The Brief Wondrous Life of Oscar Wao, by Junot Díaz (Riverhead)
The long-awaited first novel by the author of the short story collection Drown tackles the horrors of the Dominican Republic's modern history, the trials of immigration and diaspora, and the mysteries of fuku americanus, the Curse of the New World, with a linguistic verve that is Caribbean and American and also something in between. (Look out for a review in the February 2008 CRB.)

Brother, I'm Dying, by Edwidge Danticat (Knopf)
Catalysed by the death of Danticat's uncle Joseph while in the custody of US Immigration in Miami, this heartbreaking memoir describes a family caught in a cultural, historical, and political crossfire. (Look out for a review in the February 2008 CRB.)

An Eye for the Tropics: Tourism, Photography, and Framing the Caribbean Picturesque, by Krista A. Thompson (Duke University Press)
A wryly intelligent examination of the ways that postcard and poster depictions of the Caribbean have influenced and been influenced by the island's tourist economies, by a young Bahamian art historian. (Reviewed by Melanie Archer in the August 2007 CRB.)

Four Taxis Facing North, by Elizabeth Walcott-Hackshaw (Flambard Press)
Walcott-Hackshaw's first book of short stories takes an unsparing, un-nostalgic look at the here-and-now of contemporary Trinidad, from an urban middle-class female perspective still rare in Anglophone Caribbean writing. (Look out for a review in the February 2008 CRB.)

From Harvey River: A Memoir of My Mother and Her People, by Lorna Goodison (McClelland and Stewart)
A family memoir by Jamaica's most important living poet, sharing with her poems their gentle wisdom, their understated lyricism, and their sense of how marvellous the real can be, and how real the marvellous. (Look out for a review in the May 2008 CRB.)

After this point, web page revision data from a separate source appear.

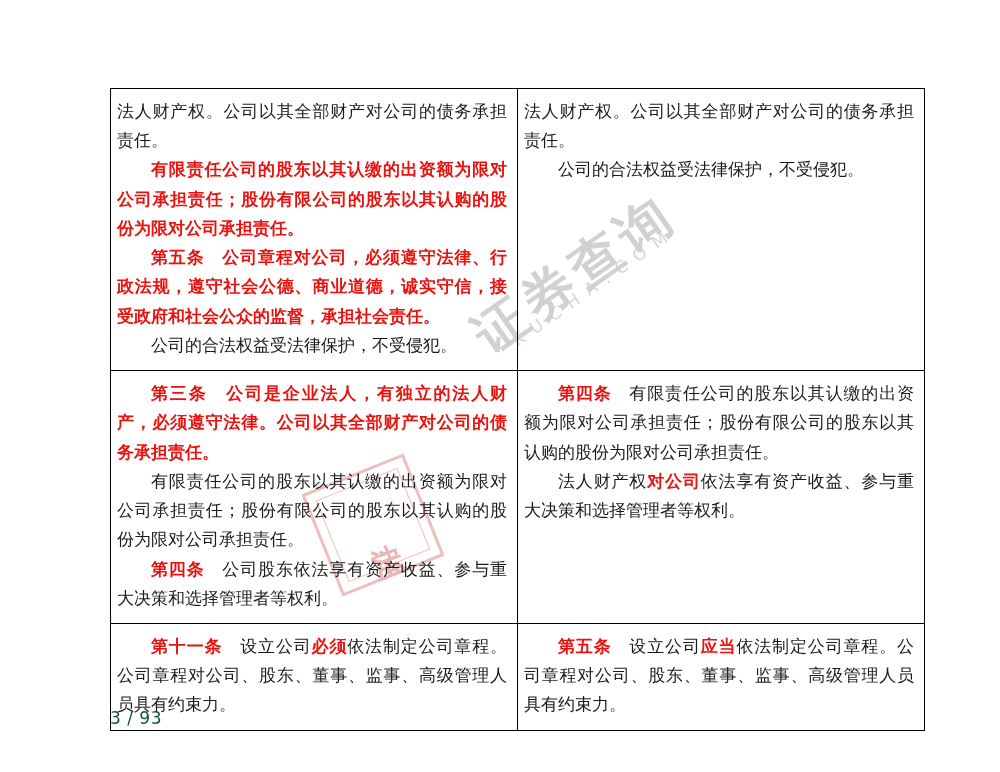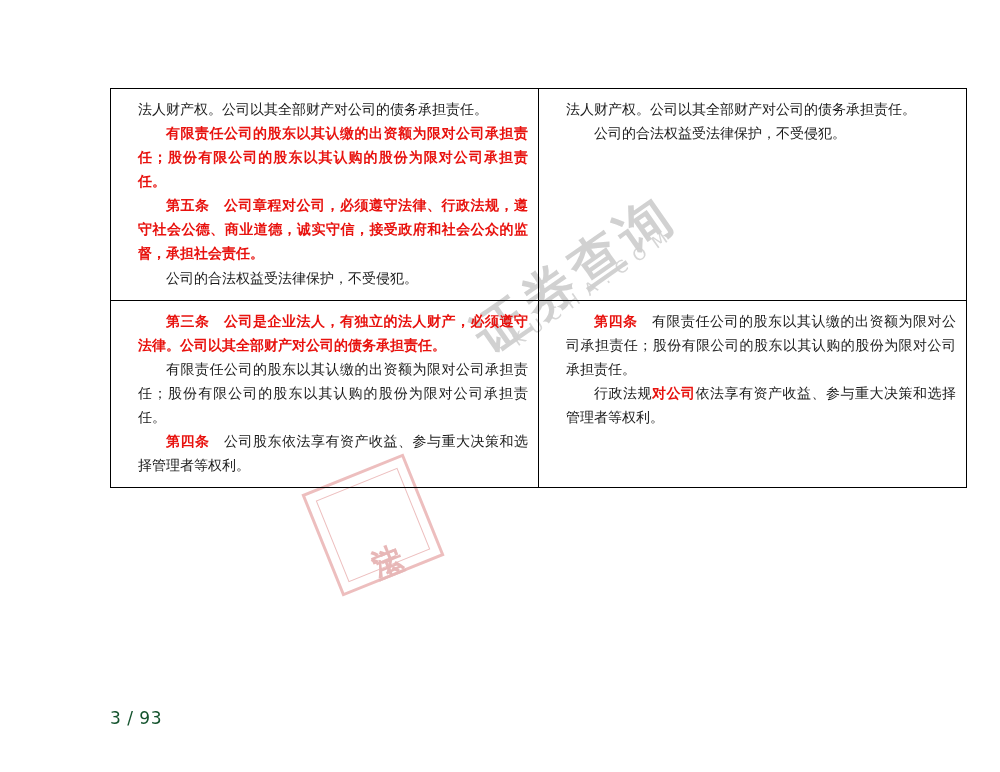--- a/index.html
+++ b/index.html
@@ -25,22 +25,22 @@
     position: absolute;
     left: 110px;
     top: 88px;
     width: 780px;
     border-collapse: collapse;
     table-layout: fixed;
   }
   .doc-table td {
     border: 1px solid #000000;
     vertical-align: top;
-    padding: 8px 10px 10px 27px;
-    font-size: 14px;
+    padding: 8px 10px 10px 6px;
+    font-size: 17px;
     line-height: 1.72;
     color: #1a1a1a;
     font-family: Liberation Sans, sans-serif;
   }
   .col-left { width: 390px; }
   .col-right { width: 390px; }
 
   p.para {
     margin: 0;
     text-indent: 2em;
@@ -163,22 +163,30 @@
       </tr>
 
       <tr class="row-h2">
         <td class="col-left">
           <p class="para red">第三条　公司是企业法人，有独立的法人财产，必须遵守法律。公司以其全部财产对公司的债务承担责任。</p>
           <p class="para blk">有限责任公司的股东以其认缴的出资额为限对公司承担责任；股份有限公司的股东以其认购的股份为限对公司承担责任。</p>
           <p class="para"><span class="red">第四条</span><span class="blk">　公司股东依法享有资产收益、参与重大决策和选择管理者等权利。</span></p>
         </td>
         <td class="col-right">
           <p class="para"><span class="red">第四条</span><span class="blk">　有限责任公司的股东以其认缴的出资额为限对公司承担责任；股份有限公司的股东以其认购的股份为限对公司承担责任。</span></p>
-          <p class="para"><span class="blk">行政法规</span><span class="red">对公司</span><span class="blk">依法享有资产收益、参与重大决策和选择管理者等权利。</span></p>
+          <p class="para"><span class="blk">法人财产权</span><span class="red">对公司</span><span class="blk">依法享有资产收益、参与重大决策和选择管理者等权利。</span></p>
         </td>
       </tr>
 
+      <tr class="row-h3">
+        <td class="col-left">
+          <p class="para"><span class="red">第十一条</span><span class="blk">　设立公司</span><span class="red">必须</span><span class="blk">依法制定公司章程。公司章程对公司、股东、董事、监事、高级管理人员具有约束力。</span></p>
+        </td>
+        <td class="col-right">
+          <p class="para"><span class="red">第五条</span><span class="blk">　设立公司</span><span class="red">应当</span><span class="blk">依法制定公司章程。公司章程对公司、股东、董事、监事、高级管理人员具有约束力。</span></p>
+        </td>
+      </tr>
 
     </tbody>
   </table>
 
   <div class="page-number">3 / 93</div>
 </div>
 
 </body></html>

Ragamuffin, by Tobias S. Buckell (Tor)
This speculative fiction novel combines a perfectly paced plot and compelling characters with a powerful and very Caribbean allegory about personal independence and intellectual autonomy. (Reviewed by Lisa Allen-Agostini in the November 2007 CRB.)

Selected Poems, by Derek Walcott, ed. Edward Baugh (Farrar, Straus and Giroux)
A distillation of the work of the Caribbean's great--greatest?--poet by one of his foremost readers and interpreters. (Reviewed by Brendan de Caires in the May 2007 CRB.)

There Is an Anger that Moves, by Kei Miller (Carcanet)
This second collection of poems by the promising and prolific Jamaican writer demonstrates an already distinctive voice and a rapidly maturing talent. Miller's first novel will be published in 2008. (Look out for a review in the May 2008 CRB.)